53e vendredi du hirak : Les algériens ne veulent pas faire la fête, mais le changement du système

Le 53ème vendredi du hirak qui s’est déroulé dans plus de 30 wilayas du pays a connu une mobilisation grandiose. A Alger des dizaines de milliers de personnes ont marché pour réaffirmer les revendications du mouvement populaire et commémorer l’an I du hirak qui a débuté un certain vendredi 22 février 2019 et se poursuit encore.

Les algériens étaient au rendez-vous ce vendredi comme les 52 vendredis précédents. Mais ce vendredi est exceptionnelle puisqu’il coïncide avec la date symbolique du début du hirak le 22 février dernier. Exceptionnelles, était aussi les marches par la marée humaine qui a déferlé sur les rues de la capitale malgré les embouteillages monstres depuis 3 jours à l’entrée d’Alger.

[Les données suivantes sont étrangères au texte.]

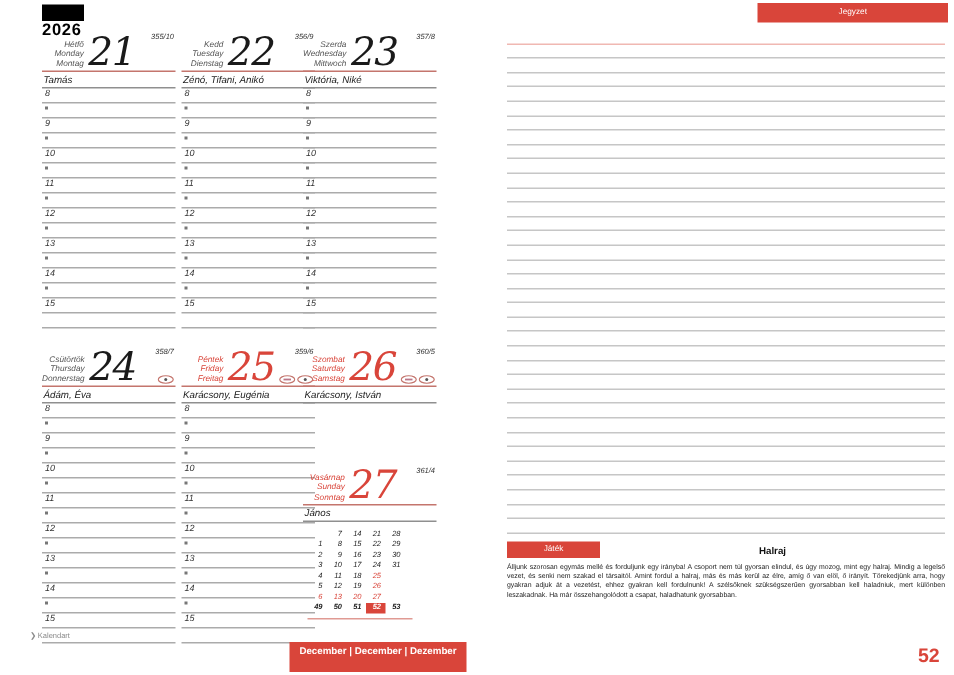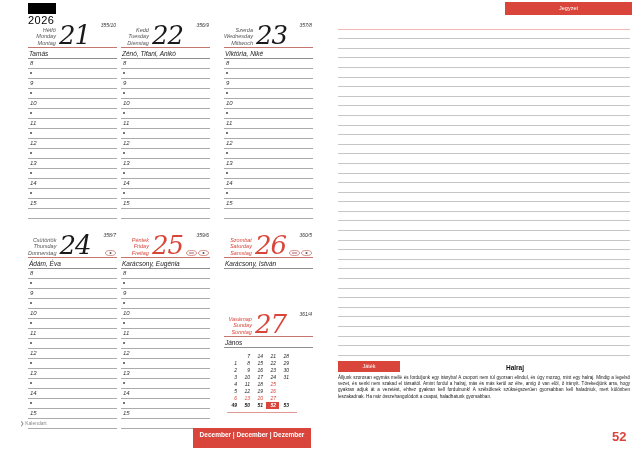--- a/index.html
+++ b/index.html
@@ -8,7 +8,7 @@
 
   
   .corner-tab{position:absolute;left:28px;top:3px;width:28px;height:11px;background:#000;}
-  .year{position:absolute;left:28px;top:14px;font-size:11px;font-weight:normal;color:#000;letter-spacing:.5px;}
+  .year{position:absolute;left:28px;top:14px;font-size:11px;font-weight:bold;color:#000;letter-spacing:.5px;}
 
   .day-col{position:absolute;width:89px;font-style:italic;}
   .c1{left:28px}.c2{left:121px}.c3{left:224px}

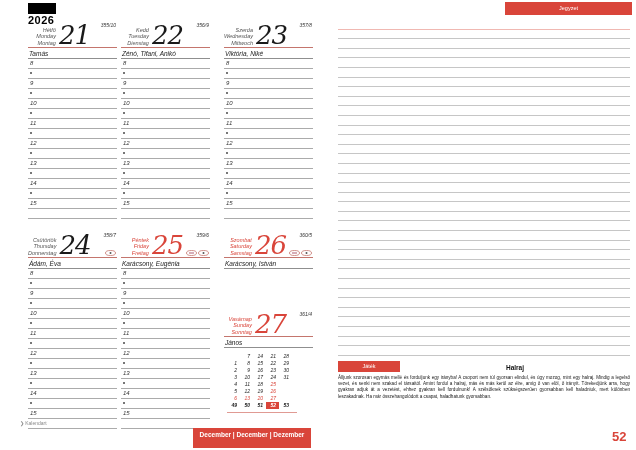--- a/index.html
+++ b/index.html
@@ -11,7 +11,7 @@
   .year{position:absolute;left:28px;top:14px;font-size:11px;font-weight:bold;color:#000;letter-spacing:.5px;}
 
   .day-col{position:absolute;width:89px;font-style:italic;}
-  .c1{left:28px}.c2{left:121px}.c3{left:224px}
+  .c1{left:28px}.c2{left:121px}.c3{left:202px}
   .r1{top:18px}.r2{top:228px}
 
   .day-head{display:flex;height:29px;border-bottom:1px solid #c4756d;}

En effet, des citoyens, des activistes et des ex-détenus de plusieurs wilayas ont marché aujourd’hui à Alger avec un slogan qui ne veut pas « fêter » l’an I du hirak mais veut toujours le changement radical du système. « Nous sommes pas venus pour la fête, nous sommes venus pour vous dire dégagez », a tonné des dizaines de milliers de manifestants à Alger et ailleurs. Des ex-détenus du Hirak comme l’étudiante Nour El Houda Oggadi, venue de Tlemcen, ont marqué leur présence à la marche d’Alger avec la même détermination pour le changement du régime.

A Alger, les trois « ruisseaux » du fleuve « hirak » ont été noir de monde. La rue Didouche Mourad qui regroupe généralement les hirakistes venus des hauteurs d’Alger a été envahi par une foule dès la fin de la prière de vendredi avec des photos de Karim Tabbou, Fodil Boumala, Brahim Laalami et Abdelouahab Fersaoui, encore en prison.

Pour ce qui est de la place du 1er mai ou convergent les manifestants venants des quartiers de l’Est de la capital a connu une marée humaine. Jusqu’à la rue Hassiba Ben Bouali, la rue était plein de monde avant d’arriver au point de chute au niveau de la grande poste. Et justement, c’est à cet endroit que le « ruisseau » de Beb El Oued converge avec celui de Hassiba pour former une foule immense qui traduira la degré de la mobilisation. Déjà la rue Asselah Hocine recevait un nombre impressionnant de marcheurs venus de Bab El Oued, d’autres ont pris la rue Che Guevara, tellement le chemin menant vers Asselah Hocine était « bouché » de monde.

Ce fut une autre journée grandiose comparable aux premiers vendredi du hirak algérien qui a émerveillé le monde entier et continue de le faire.

Pendant cette journée de mobilisation grandiose à Alger, le dispositif sécuritaire a été allégé remarquablement sans pour autant ouvrir le tunnel de la place Maurice Audin, la placette de la grande poste.